Sea-Ice Model
<wikitex> The sea-ice component of ROMS is a combination of the elastic-viscous-plastic (EVP) rheology ( Hunke and Dukowicz, 1997, Hunke, 2001) and simple one-layer ice and snow thermodynamics with a molecular sublayer under the ice ( Mellor and Kantha, 1989). It is tightly coupled, having the same grid (Arakawa-C) and timestep as the ocean and sharing the same parallel coding structure for use with MPI or OpenMP.
Dynamics
The momentum equations describe the change in ice/snow velocity due to the combined effects of the Coriolis force, surface ocean tilt, air and water stress, and internal ice stress:
$$M {du \over dt} = M f v - M g {\partial \zeta_w \over \partial x} + \tau_a^x + \tau_w^x + {\cal F}_x$$ $$M {dv \over dt} = - M f u - M g {\partial \zeta_w \over \partial y} + \tau_a^y + \tau_w^y + {\cal F}_y$$
In this model, we neglect the nonlinear advection terms as well as the curvilinear terms in the internal ice stress. Nonlinear formulas are used for both the ocean-ice and air-ice surface stress:
$$\vec{\tau}_a = \rho_a C_a | \vec{V}_{10} | \vec{V}_{10}$$
$$C_a = {1 \over 2} C_d \left[ 1 - \cos( 2 \pi \min(h_i+.1, .5)
\right]$$
$$\vec{\tau}_w = \rho_w C_w | \vec{v}_w - \vec{v} |
( \vec{v}_w - \vec{v}) .$$
The force due to the internal ice stress is given by the divergence of the stress tensor $\sigma$. The rheology is given by the stress-strain relation of the medium. We would like to emulate the viscous-plastic rheology of Hibler (1979):
$$\sigma_{ij} = 2 \eta \dot \epsilon_{ij} + (\zeta - \eta) \dot \epsilon_{kk} \delta_{ij} - {P \over 2} \delta_{ij}$$
$$\dot \epsilon_{ij} \equiv {1 \over 2} \left( {\partial u_i \over \partial x_j} + {\partial u_j \over \partial x_i} \right)$$
$$P = P^* A h_i e^{-C(1-A)}$$ where the nonlinear viscosities are given by $$\zeta = { P \over 2 \left[ (\epsilon^2_{11} +
\epsilon^2_{22} ) ( 1 + 1/e^2 ) + 4 e^{-2} \epsilon^2_{12}
+ 2 \epsilon_{11} \epsilon_{22} ( 1 - 1/e^2 ) \right] ^{1/2} }$$
$$\eta = { \zeta \over e^2 }.$$
We would also like to have an explicit model that can be solved efficiently on parallel computers. The EVP rheology has a tunable coefficient $E$ (the Young's modulus) which can be chosen to make the elastic term small compared to the other terms. We rearrange the VP rheology:
$${1 \over 2 \eta} \sigma_{ij} + {\eta - \zeta \over 4 \eta \zeta} \sigma_{kk} \delta_{ij} + {P \over 4 \zeta} \delta_{ij} = \dot \epsilon_{ij}$$ then add the elastic term:
$${1 \over E} {\partial \sigma_{ij} \over \partial t} + {1 \over 2 \eta} \sigma_{ij} + {\eta - \zeta \over 4 \eta \zeta} \sigma_{kk} \delta_{ij} + {P \over 4 \zeta} \delta_{ij} = \dot \epsilon_{ij}$$
Much like the ocean model, the ice model has a split timestep. The internal ice stress term is updated on a shorter timestep so as to allow the elastic wave velocity to be resolved.
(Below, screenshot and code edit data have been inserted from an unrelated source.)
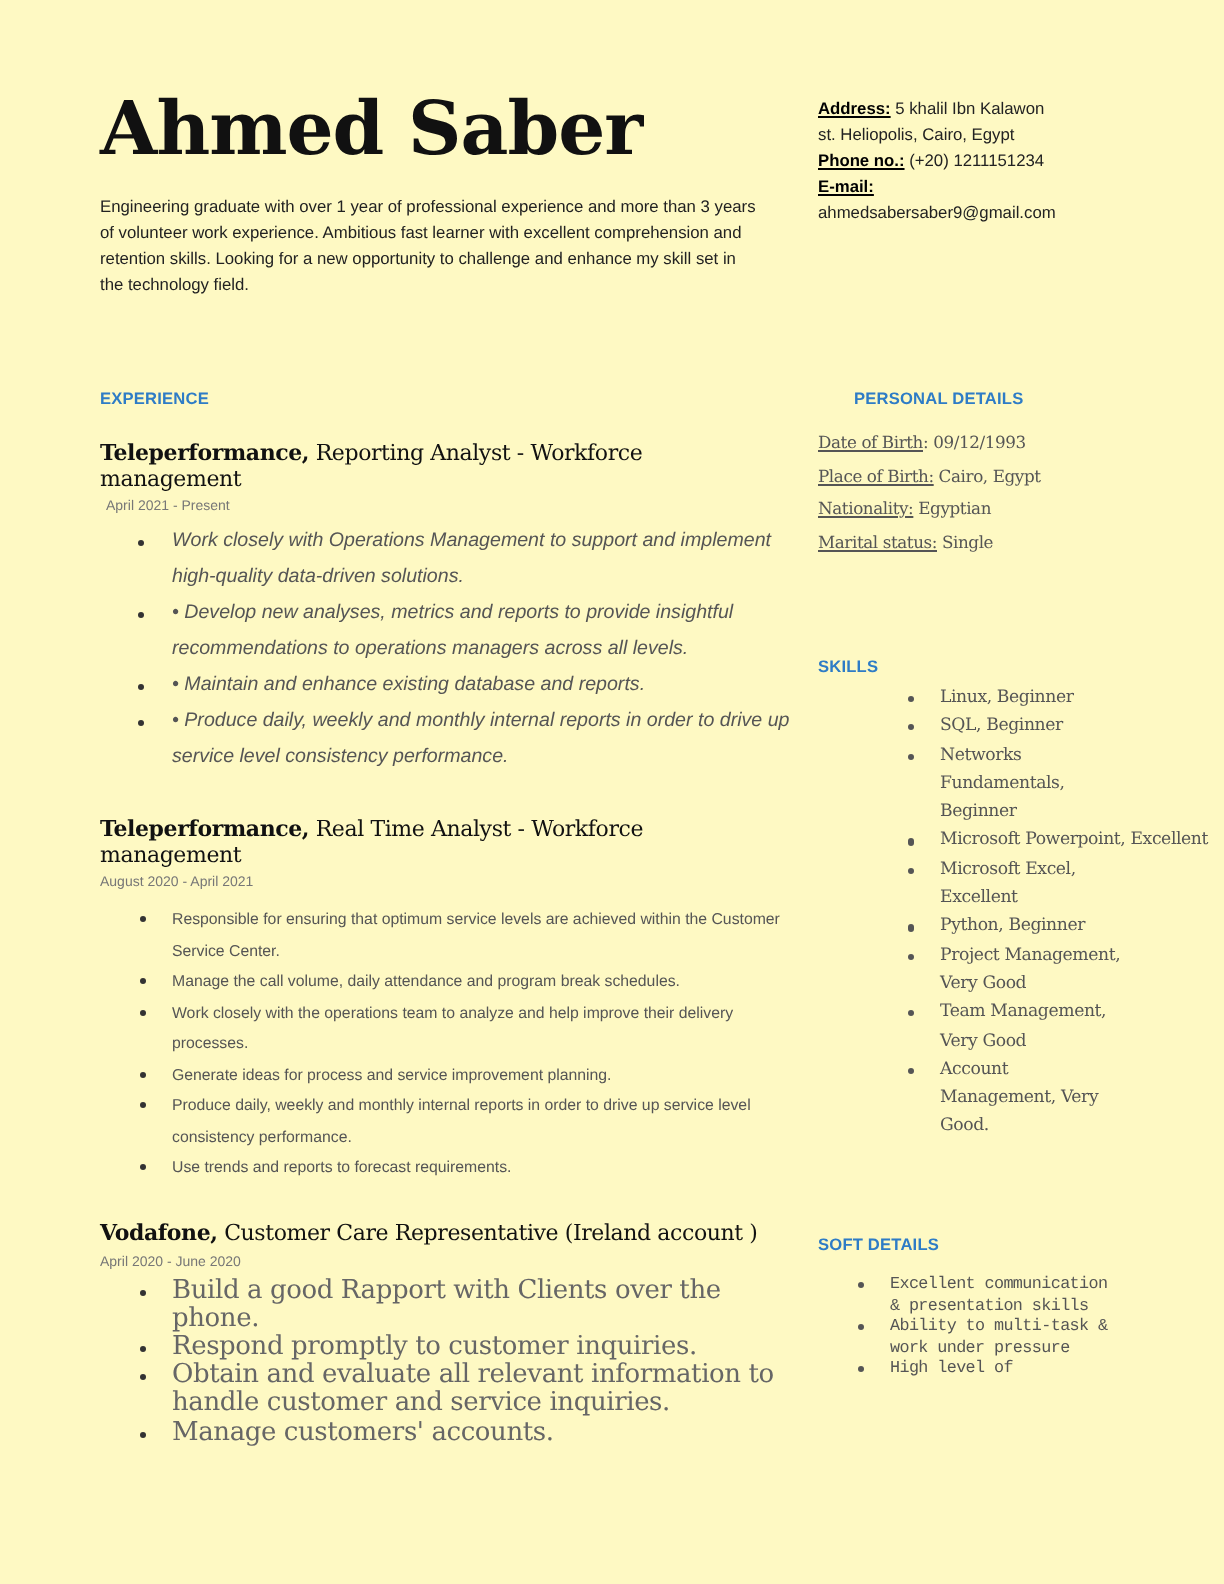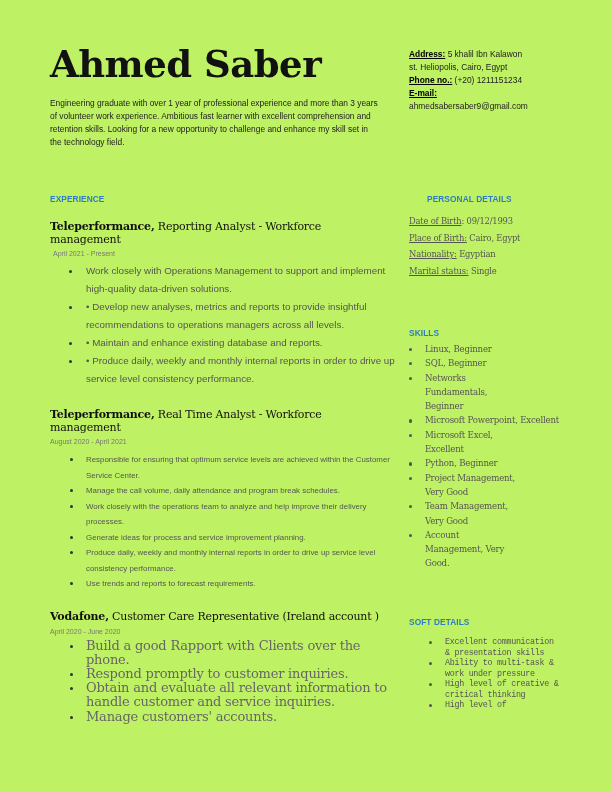--- a/index.html
+++ b/index.html
@@ -1,51 +1,51 @@
 <!DOCTYPE html>
 <html><head>
 <meta charset="utf-8">
 <style>
   html, body { margin: 0; padding: 0; background: #ffffff; }
   body { width: 612px; height: 792px; position: relative; overflow: hidden; color: #222; }
-  .page { position: absolute; left: 0; top: 0; width: 612px; height: 792px; background: #bef264; }
+  .page { position: absolute; left: 0; top: 0; width: 612px; height: 792px; background: #fef9c3; }
 
   .name { position: absolute; left: 50px; top: 44px; font-family: "DejaVu Serif", serif; font-weight: bold; font-size: 37px; letter-spacing: -0.5px; color: #111; line-height: 1.1; margin: 0; }
   .summary { position: absolute; left: 50px; top: 97px; width: 330px; font-family: "Liberation Sans", sans-serif; font-size: 8.4px; line-height: 12.9px; color: #222; }
 
   .contact { position: absolute; left: 409px; top: 48px; width: 170px; font-family: "Liberation Sans", sans-serif; font-size: 8.4px; line-height: 12.9px; color: #222; }
   .contact .lbl { font-weight: bold; text-decoration: underline; color: #000; }
 
   .section-title { position: absolute; font-family: "Liberation Sans", sans-serif; font-weight: bold; font-size: 8.3px; color: #2e7cc6; letter-spacing: 0.1px; }
 
   .job { position: absolute; left: 50px; width: 345px; }
   .job-title { font-family: "DejaVu Serif", serif; font-size: 11px; line-height: 12.5px; color: #111; letter-spacing: -0.2px; }
   .job-title .company { font-weight: bold; }
   .job-date { font-family: "Liberation Sans", sans-serif; font-size: 7px; color: #777; margin-top: 4px; }
 
   ul.bul { list-style: none; margin: 0; padding: 0; }
   ul.bul li { position: relative; }
   ul.bul li::before { content: ""; position: absolute; width: 3.2px; height: 3.2px; border-radius: 50%; background: #333; }
 
-  .j1 ul.bul { margin-top: 5px; }
+  .j1 ul.bul { margin-top: 5px; font-style: italic; }
   .j1 ul.bul li { padding-left: 36px; font-family: "Liberation Sans", sans-serif; font-size: 9.8px; line-height: 18px; color: #555; }
   .j1 ul.bul li::before { left: 19px; top: 8px; }
 
   .j2 ul.bul { margin-top: 7px; }
   .j2 ul.bul li { padding-left: 36px; font-family: "Liberation Sans", sans-serif; font-size: 7.9px; line-height: 15.5px; color: #555; }
   .j2 ul.bul li::before { left: 20px; top: 6px; }
 
   .j3 ul.bul { margin-top: 4px; }
   .j3 ul.bul li { padding-left: 36px; font-family: "DejaVu Serif", serif; font-size: 13px; line-height: 14.2px; color: #666; letter-spacing: -0.2px; }
   .j3 ul.bul li::before { left: 20px; top: 6px; }
 
   .pd { position: absolute; left: 409px; top: 213px; width: 170px; font-family: "DejaVu Serif", serif; font-size: 8.4px; line-height: 16.6px; color: #555; letter-spacing: -0.2px; }
   .pd .lbl { text-decoration: underline; }
 
-  .skills { position: absolute; left: 389px; top: 342px; width: 170px; }
+  .skills { position: absolute; left: 434px; top: 342px; width: 170px; }
   .skills ul.bul li { padding-left: 36px; font-family: "DejaVu Serif", serif; font-size: 8.6px; line-height: 14.3px; color: #555; letter-spacing: -0.2px; }
   .skills ul.bul li::before { left: 20px; top: 6px; background: #555; }
 
   .soft { position: absolute; left: 409px; top: 637px; width: 150px; }
   .soft ul.bul li { padding-left: 36px; font-family: Liberation Mono, monospace; font-size: 8.4px; line-height: 10.5px; color: #555; letter-spacing: -0.3px; }
   .soft ul.bul li::before { left: 20px; top: 4px; background: #555; }
 </style>
 </head>
 <body>
 
@@ -132,18 +132,17 @@
       <li style="width:100px;">Team Management, Very Good</li>
       <li style="width:90px;">Account Management, Very Good.</li>
     </ul>
   </div>
 
   <div class="section-title" style="left:409px; top:617px;">SOFT DETAILS</div>
   <div class="soft">
     <ul class="bul">
       <li>Excellent communication &amp; presentation skills</li>
       <li>Ability to multi-task &amp; work under pressure</li>
-      <li>High level of creative &amp; critical thinking</li>
       <li>High level of</li>
     </ul>
   </div>
 
 </div>
 
 </body></html>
Once the new ice velocities are computed, the ice tracers can be advected using the MPDATA scheme ( Smolarkiewicz). The tracers in this case are the ice thickness, ice concentration, snow thickness, internal ice temperature, and surface melt ponds. The continuity equations describing the evolution of these parameters also include thermodynamic terms ($S_h$, $S_s$ and $S_A$), which will be described below:
$${\partial A h_i \over \partial t} =
- {\partial (u A h_i) \over \partial x} -
{\partial (v A h_i) \over \partial y}
+ S_h + {\cal D}_h$$
$${\partial A h_s \over \partial t} =
- {\partial (u A h_s) \over \partial x} -
{\partial (v A h_s) \over \partial y}
+ S_s + {\cal D}_s$$
$${\partial A \over \partial t} =
- {\partial (uA) \over \partial x} - {\partial (vA) \over \partial y}
+ S_A + {\cal D}_A \qquad \qquad 0 \leq A \leq 1 .$$
The first two equations represent the conservation of ice and snow. The third is discussed in some detail in Mellor and Kantha, 1989, but represents the advection of ice blocks in which no ridging occurs as long as there is any open water. An optional ridging term can be added ( Gray and Killworth, 1995): $${\partial A \over \partial t} =
- {\partial (uA) \over \partial x} - {\partial (vA) \over \partial y}
- A \alpha(A) \, \nabla \cdot \vec{v} \, H(-\nabla \cdot \vec{v})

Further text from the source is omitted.